Nehammer kritisierte auch, dass auf EU-Ebene viel über Öl- und Gasembargos diskutiert wird, „aber nicht über ein Uran-Embargo“. Das sei wohl „kein Zufall“, sagte er in Anspielung auf Staaten wie Frankreich, die Uran für ihre Atomkraftwerke benötigen. „Wir müssen in der EU redlich mit den Befindlichkeiten der Mitgliedsstaaten umgehen“, forderte der Kanzler. Insgesamt müsse es bei den Sanktionen eine „gewissenhaftere Vorbereitung“ und auch eine „Abwägung“ geben, „welche Sanktionen so umsetzbar sind, dass sie tatsächlich das Kriegsgeschehen beeinflussen und zu einem Waffenstillstand führen“.

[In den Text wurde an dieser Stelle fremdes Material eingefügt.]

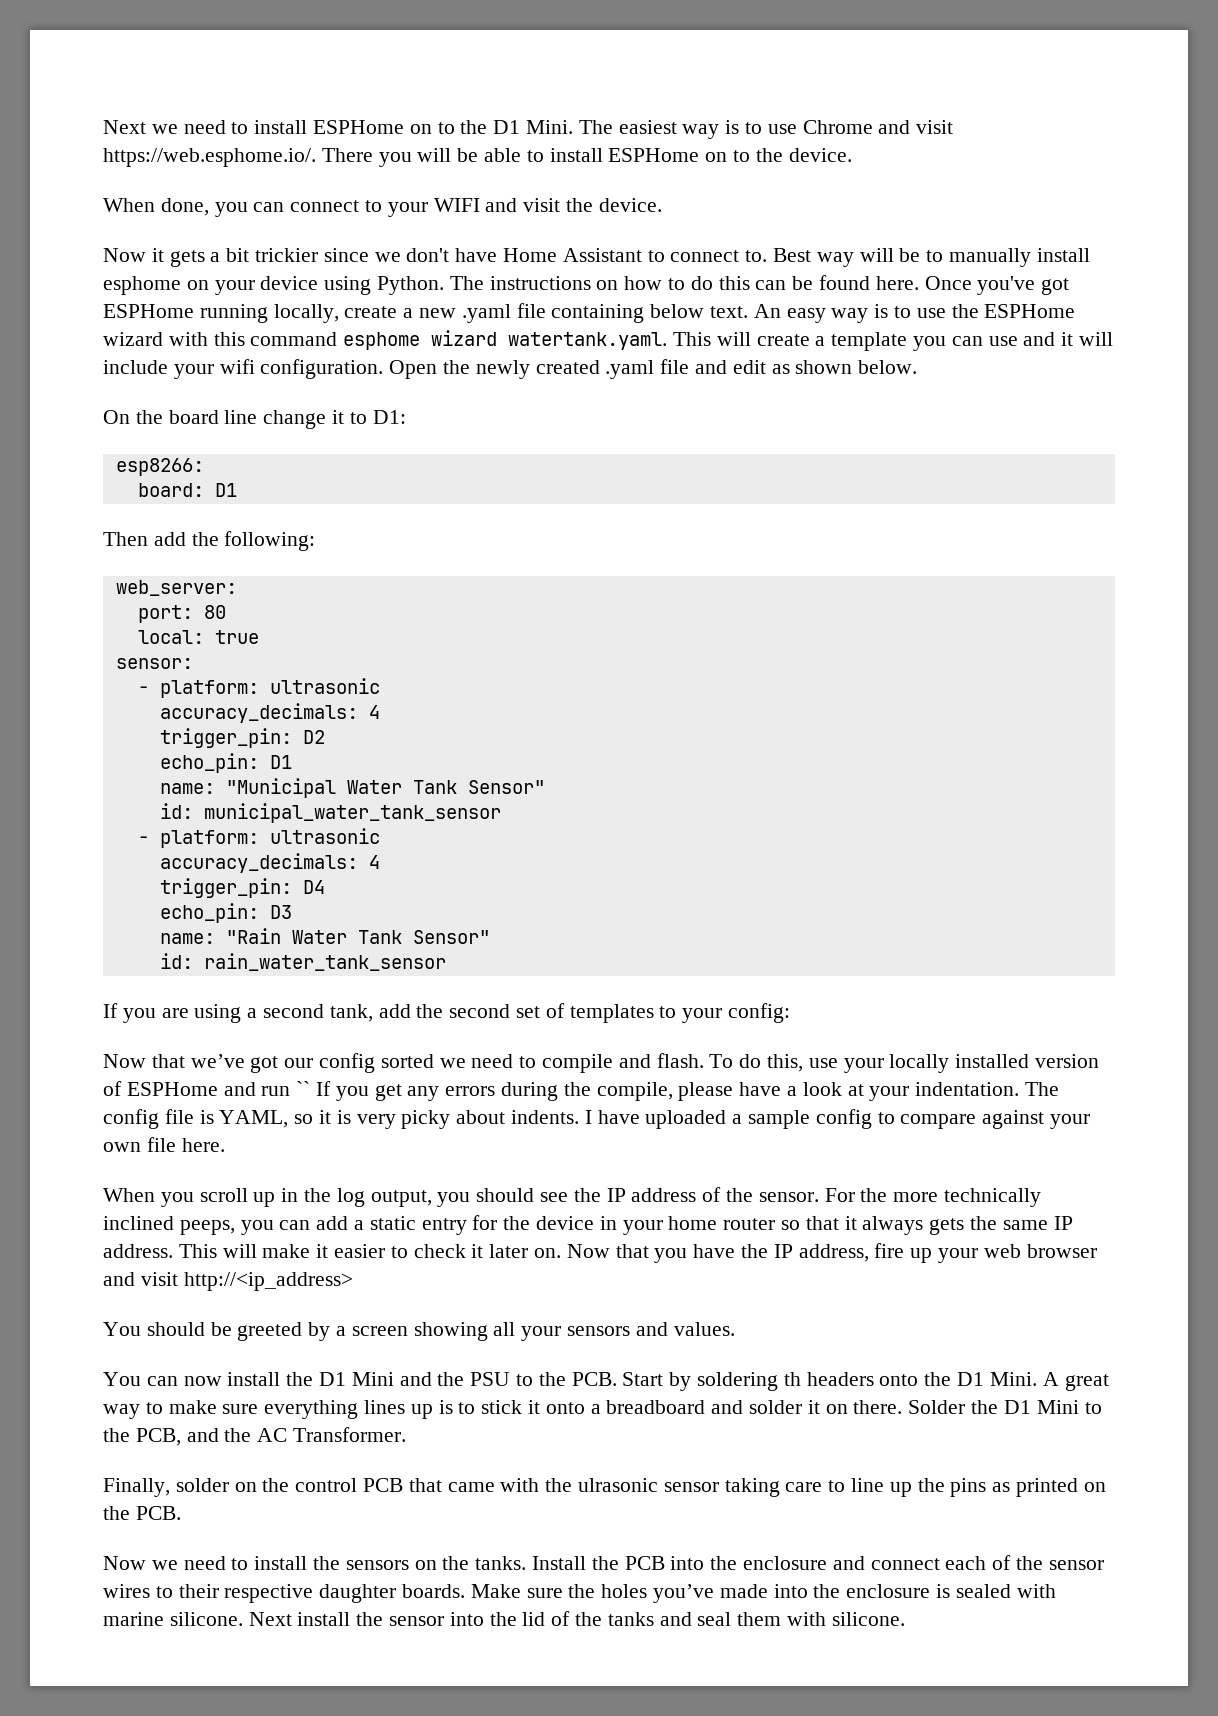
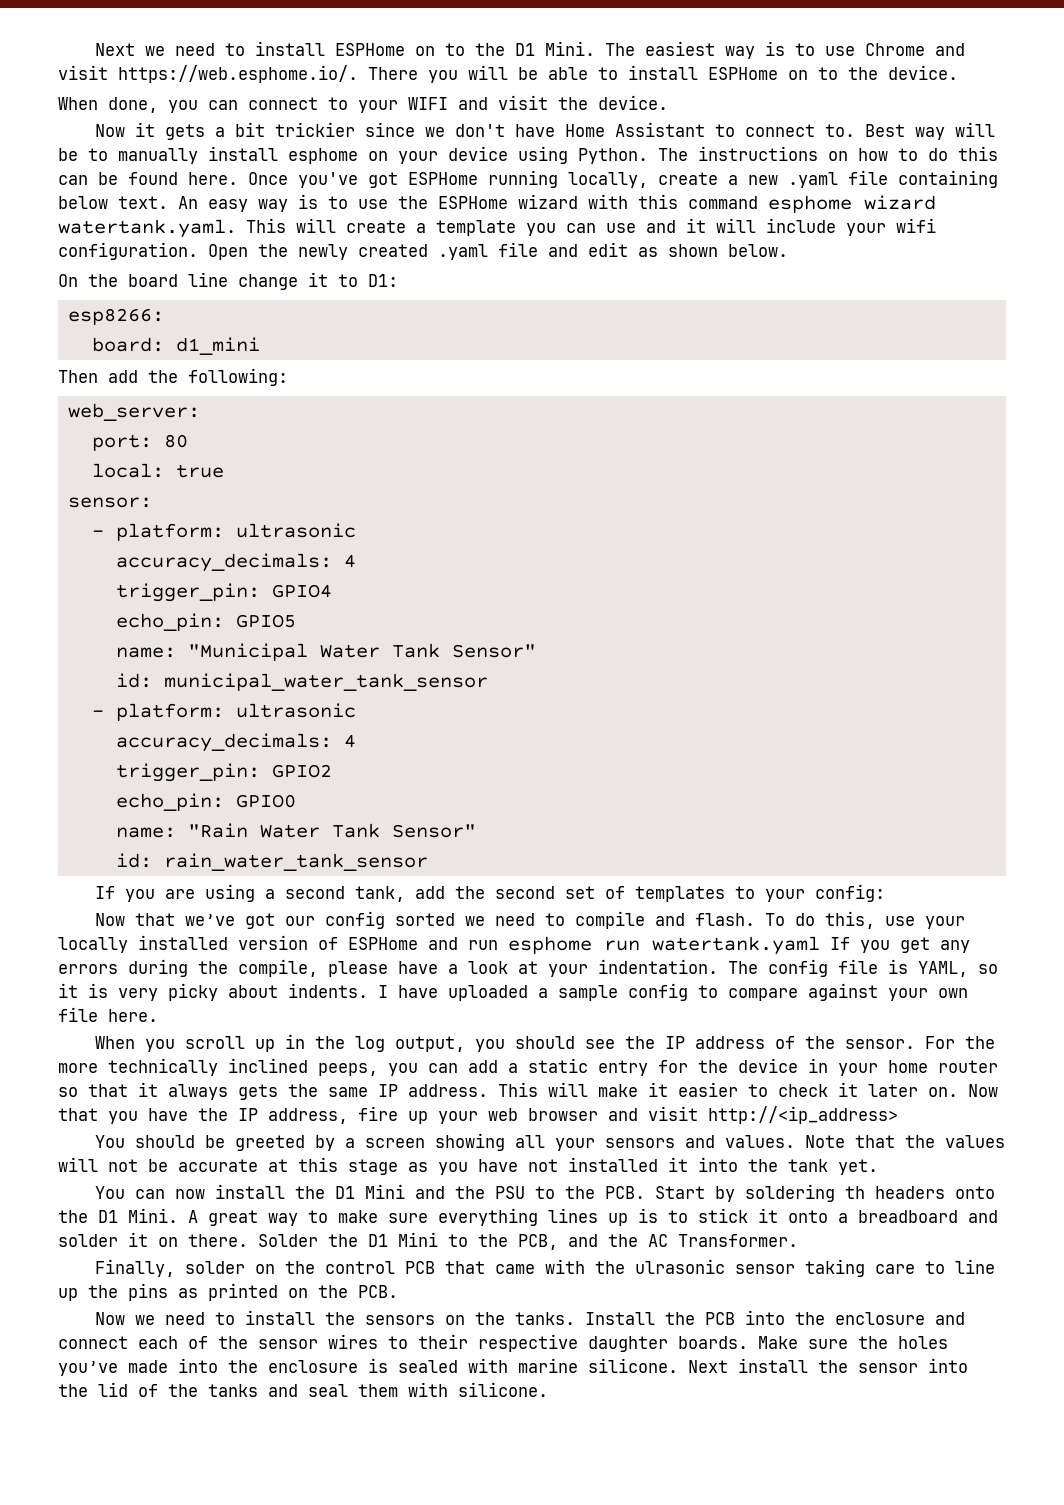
- board: D1
+ board: d1_mini
- trigger_pin: D2
- echo_pin: D1
+ trigger_pin: GPIO4
+ echo_pin: GPIO5
- trigger_pin: D4
- echo_pin: D3
+ trigger_pin: GPIO2
+ echo_pin: GPIO0
- To do this, use your locally installed version of ESPHome and run `` If you get any errors during the compile, please have a look at your indentation.
+ To do this, use your locally installed version of ESPHome and run esphome run watertank.yaml If you get any errors during the compile, please have a look at your indentation.
+ Note that the values will not be accurate at this stage as you have not installed it into the tank yet.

Unterstützung für die EU-Kommission zeigte Nehammer hingegen, was die geplanten „Price caps“ (Preisobergrenzen) beim Strom betrifft. Dies sei nämlich nur in europäischer Abstimmung umsetzbar, wandte sich der Kanzler gegen nationale Alleingänge. Dies gelte zumindest für den stark vernetzten Strommarkt Mitteleuropas. Dagegen hätten Spanien und Portugal bereits auf eine „Halbinsellösung“ mit eigenen
Obergrenzen setzen können.
Nehammer kündigte an, seinen EU-Kollegen auch über die Gespräche mit dem russischen Machthaber Wladimir Putin berichten zu wollen. „Bei Hardlinern hat man da nicht die Beliebtheitswerte“, räumte der Kanzler ein. Zugleich verteidigte er seine Kontakte zu Putin. „Es braucht Szenarien, es braucht Lösungsmöglichkeiten. Die entstehen nicht, indem man sich gegenseitig anschweigt, indem man von draußen zuschaut und wartet. Jeder Millimeter in Richtung Friedensbewegung ist ein gewonnener“, betonte Nehammer, der in diesem Zusammenhang den Mehrwert Österreichs als neutraler EU-Staat hervorhob.
Keine baldigen Friedensgespräche
Gleichwohl glaubt Nehammer nicht an baldige Friedensgespräche zwischen Kiew und Moskau. Wegen der dramatischen Situation im Donbass sei derzeit „überall sehr viel Sand im Getriebe“. Der dem Gipfel per Video zugeschalteten ukrainischen Präsidenten Wolodymyr Selenskyj werde wohl „massiv Unterstützung einfordern“, so Nehammer. Ratschläge bezüglich des Kriegsziels wollte er dem ukrainischen Präsidenten nicht erteilen. Diesbezüglich halte er es mit dem deutschen Kanzler Olaf Scholz, der gemeint habe, dass Russland in der Ukraine „nicht gewinnen“ dürfe. Entsprechend sei es auch an den Ukrainern, selbst über einen möglichen Waffenstillstand zu entscheiden. Wer nicht selbst „gerade Söhne im Krieg hat“, dem „verbietet sich, über das Schicksal des Landes an sich zu bestimmen und Szenarien aufzuzeigen“, betonte Nehammer. Wenn die Ukrainer einmal ihre Entscheidung getroffen haben werden, sei es Aufgabe der EU, „sie auf diesem Wege bestmöglich zu unterstützen“.